··· Records for this task ···

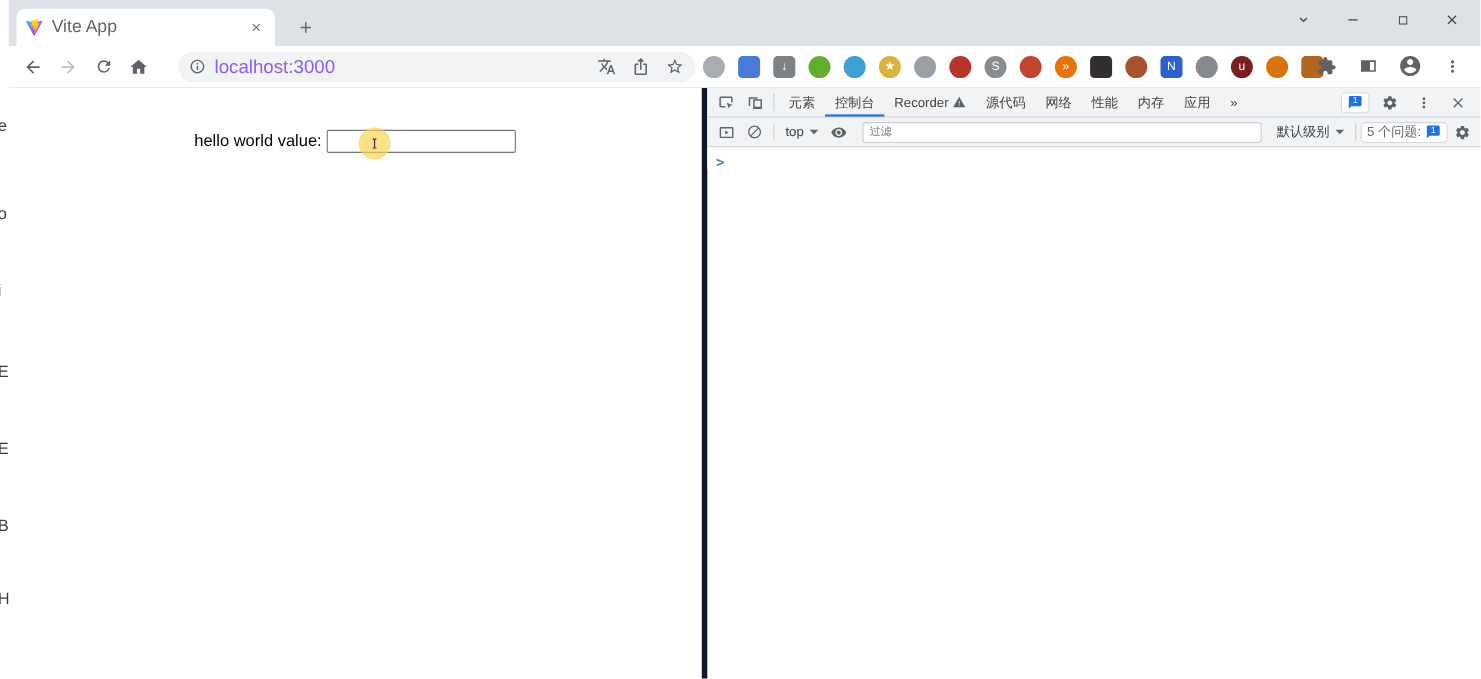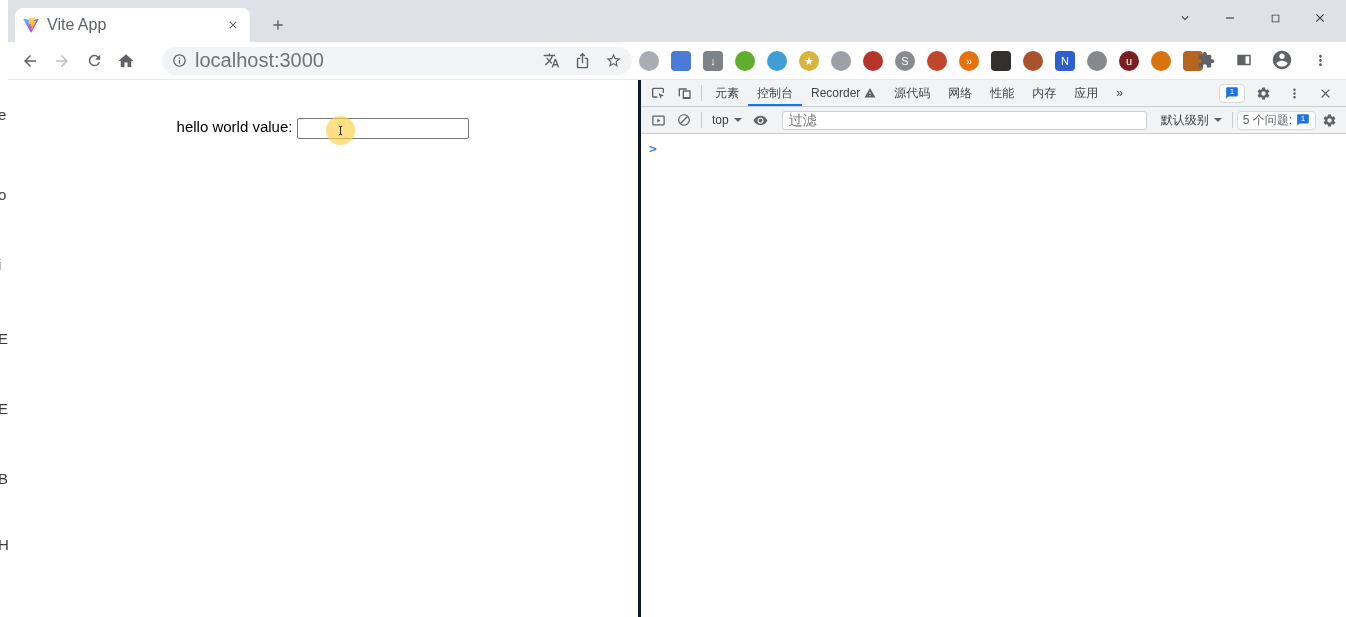"localhost:3000" .url-text { color: #737373 -> #8b5cf6; font-size: 20px -> 17px }
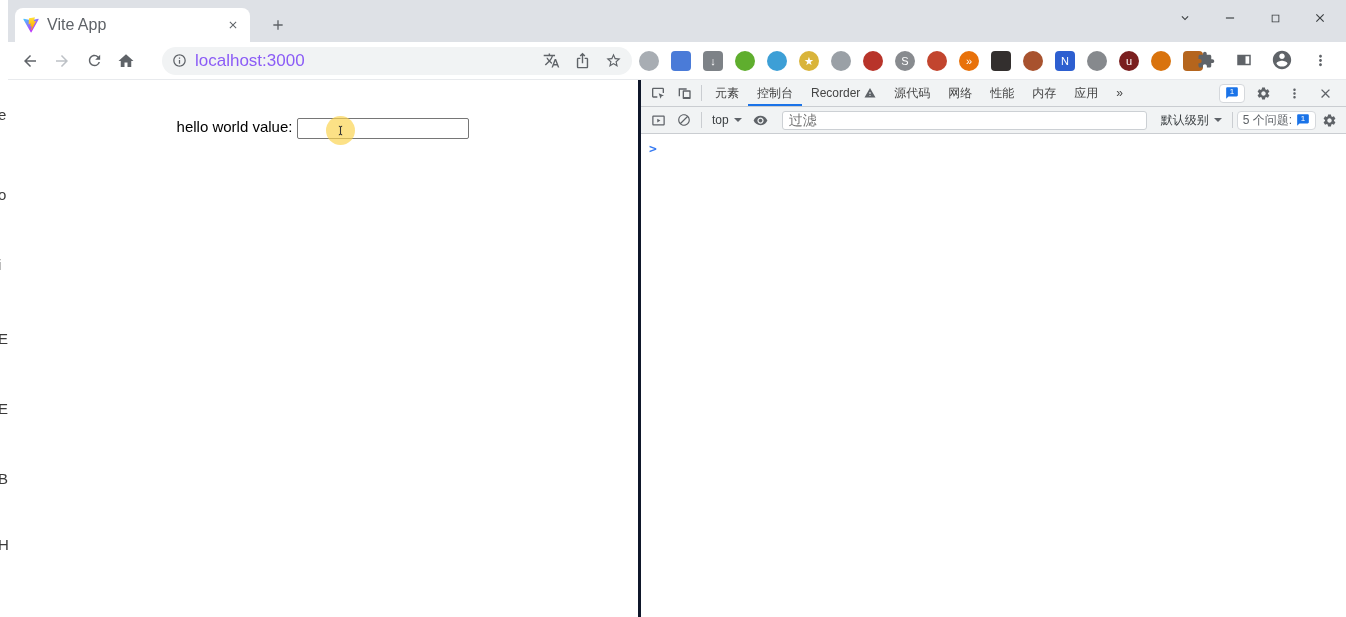"元素" .devtools { border-left: 3px solid #0f172a -> 5px solid #0f172a }
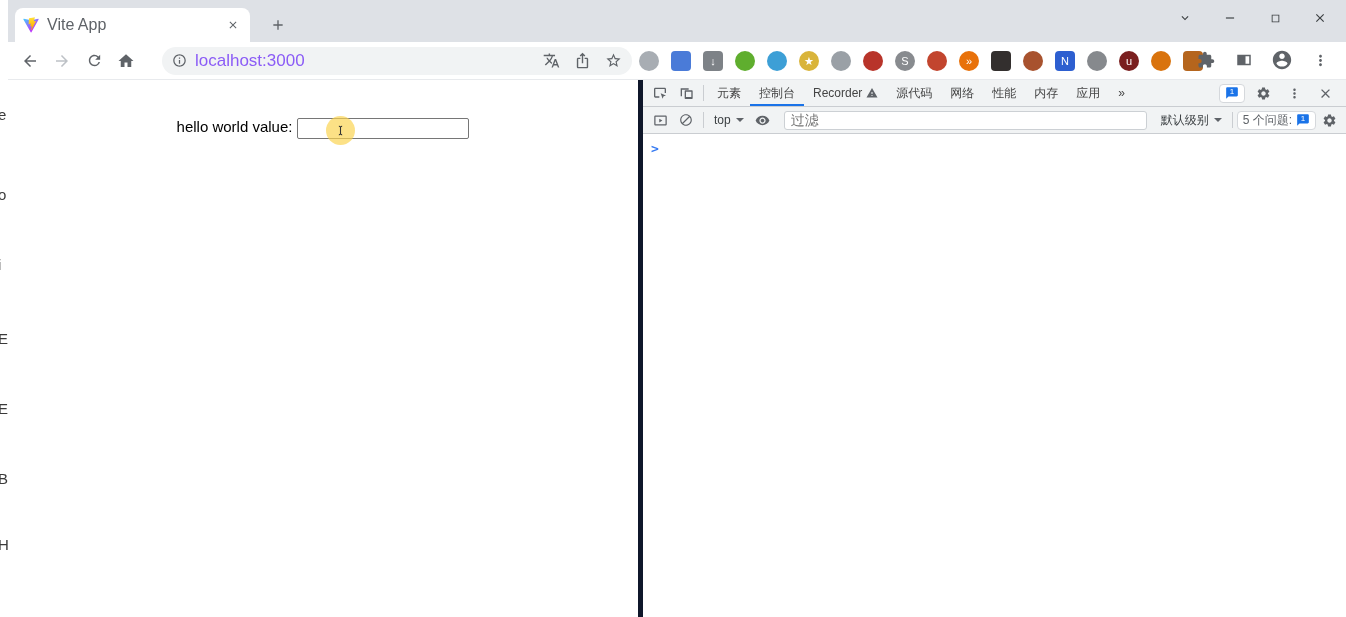"过滤" .filter-input { font-size: 14px -> 10px }
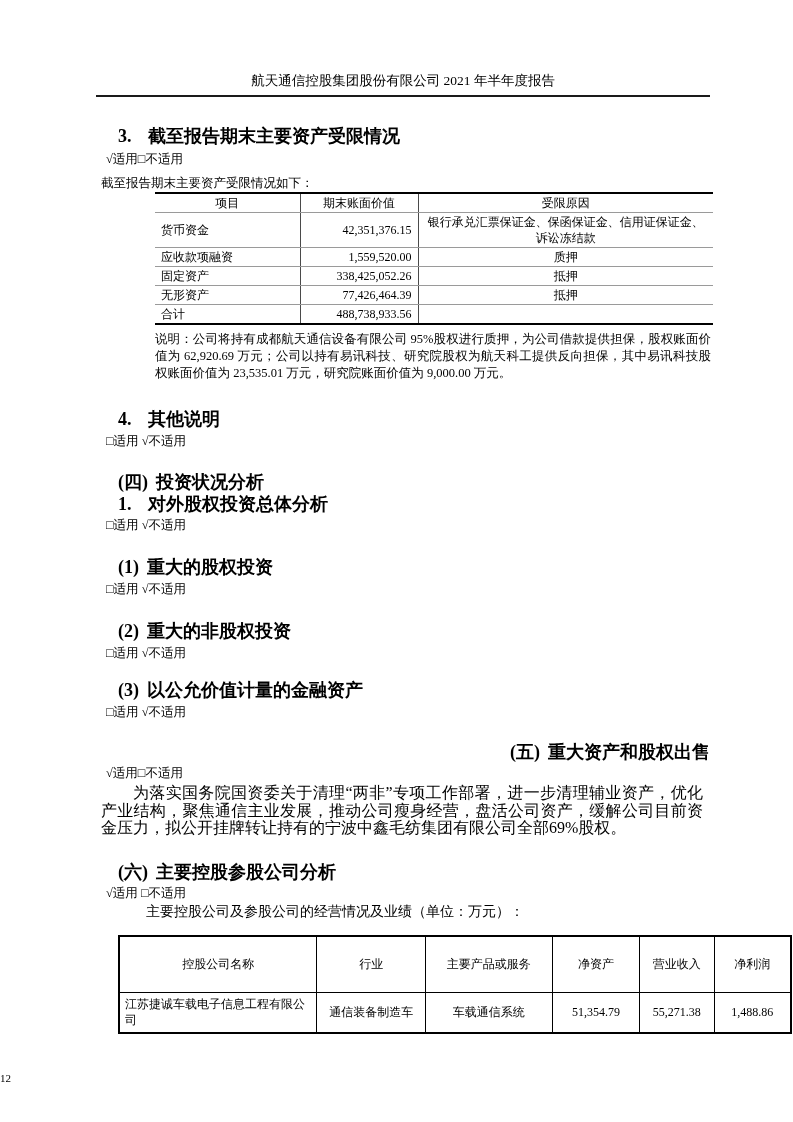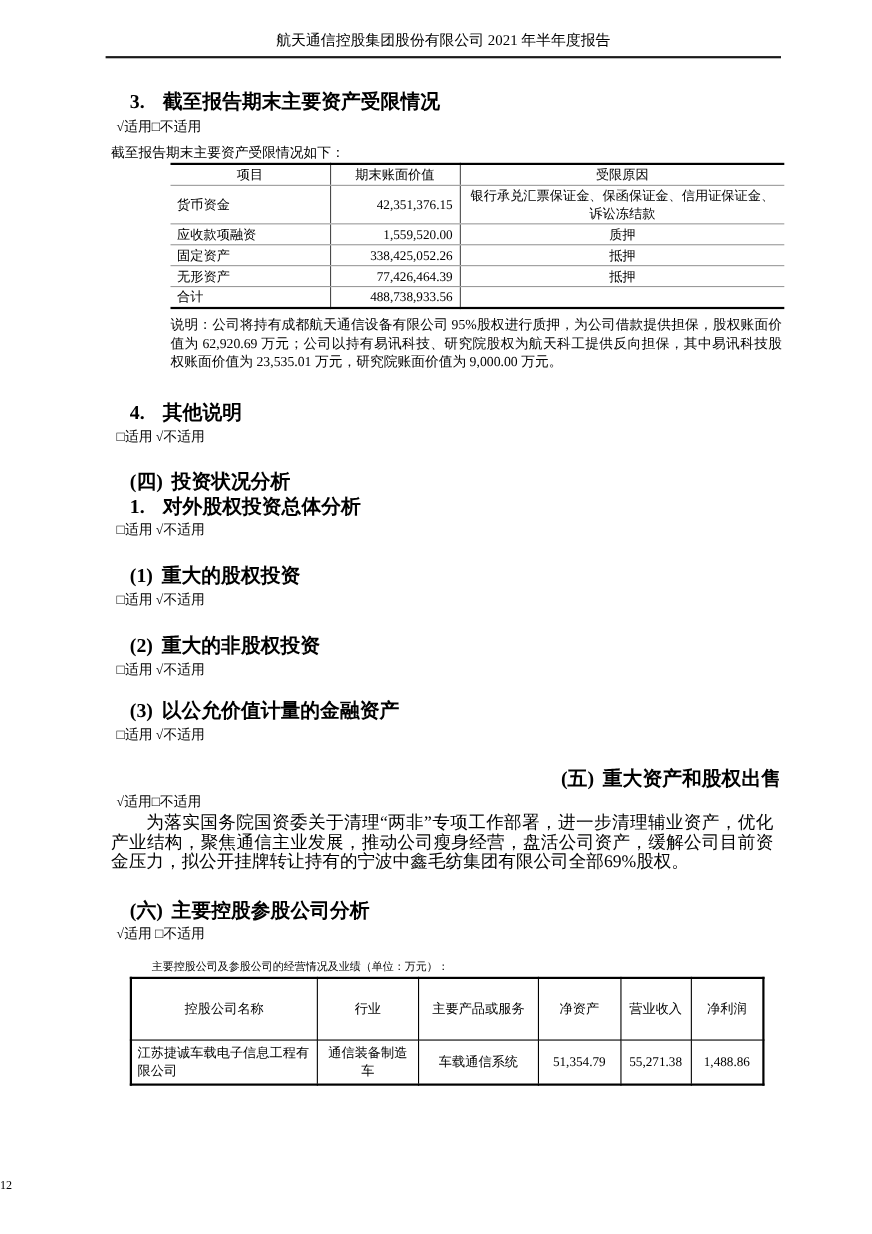"航天通信控股集团股份有限公司 2021 年半年度报告" .content { padding: 28px 83px 0 96px -> 72px 83px 0 96px }
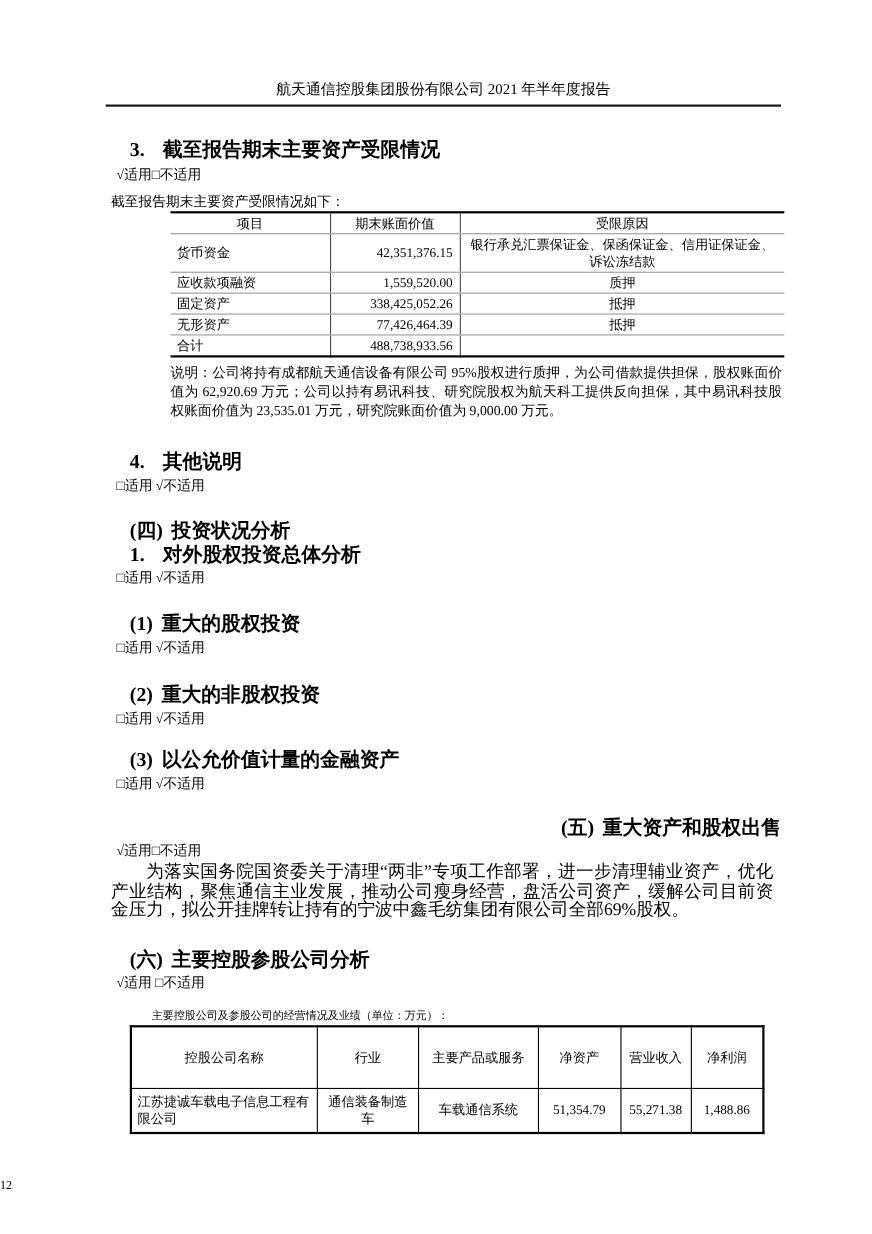"主要控股公司及参股公司的经营情况及业绩（单位：万元）：" .intro2 { font-size: 10px -> 14px; margin-top: 13px -> 1px }
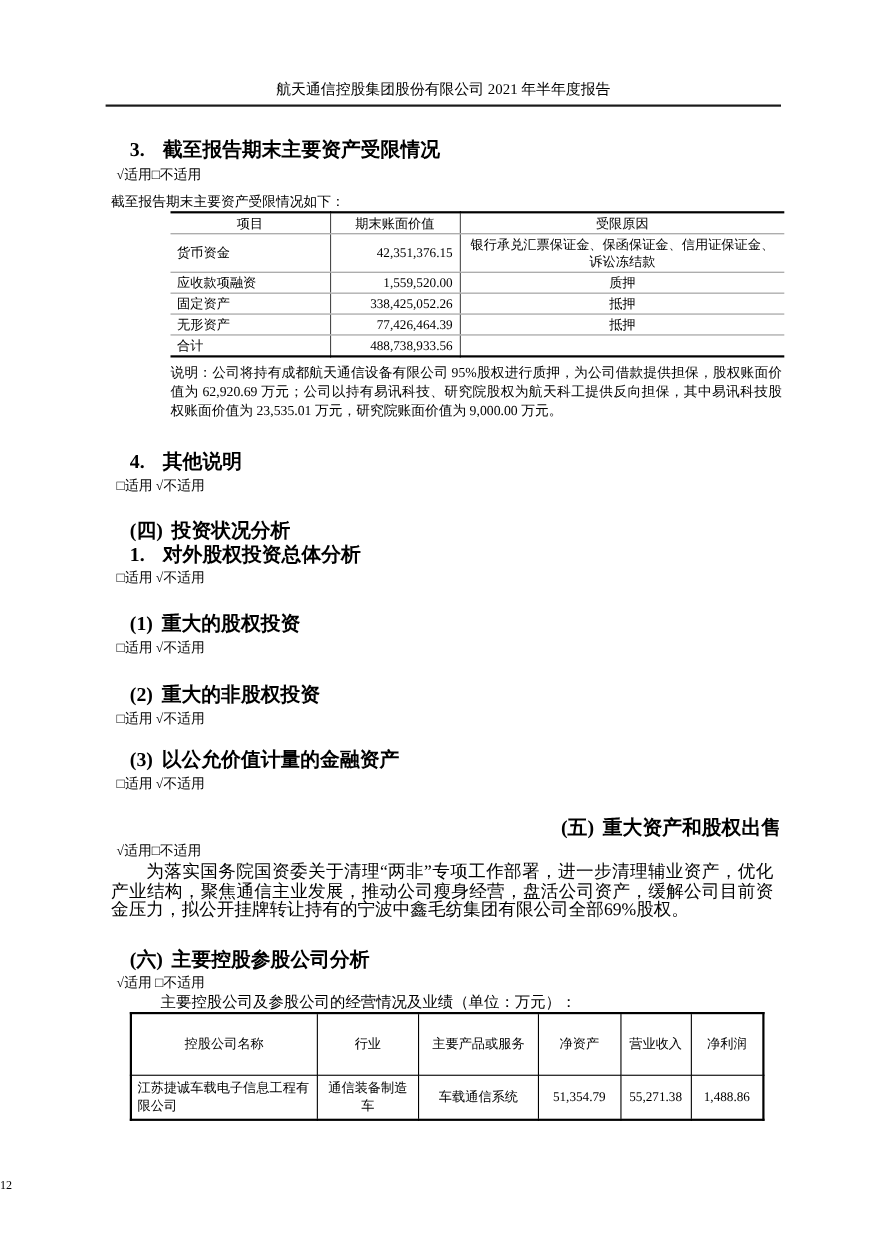"控股公司名称" .company-table { margin-top: 0 -> 15px; width: 577px -> 674px }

···

* **Try it**
Copy the listing above word for word. Do not include the pictures.

* **Task solution**
"localhost:3000" .url-text { color: #737373 -> #8b5cf6; font-size: 20px -> 17px }
"元素" .devtools { border-left: 3px solid #0f172a -> 5px solid #0f172a }
"过滤" .filter-input { font-size: 14px -> 10px }
"航天通信控股集团股份有限公司 2021 年半年度报告" .content { padding: 28px 83px 0 96px -> 72px 83px 0 96px }
"主要控股公司及参股公司的经营情况及业绩（单位：万元）：" .intro2 { font-size: 10px -> 14px; margin-top: 13px -> 1px }
"控股公司名称" .company-table { margin-top: 0 -> 15px; width: 577px -> 674px }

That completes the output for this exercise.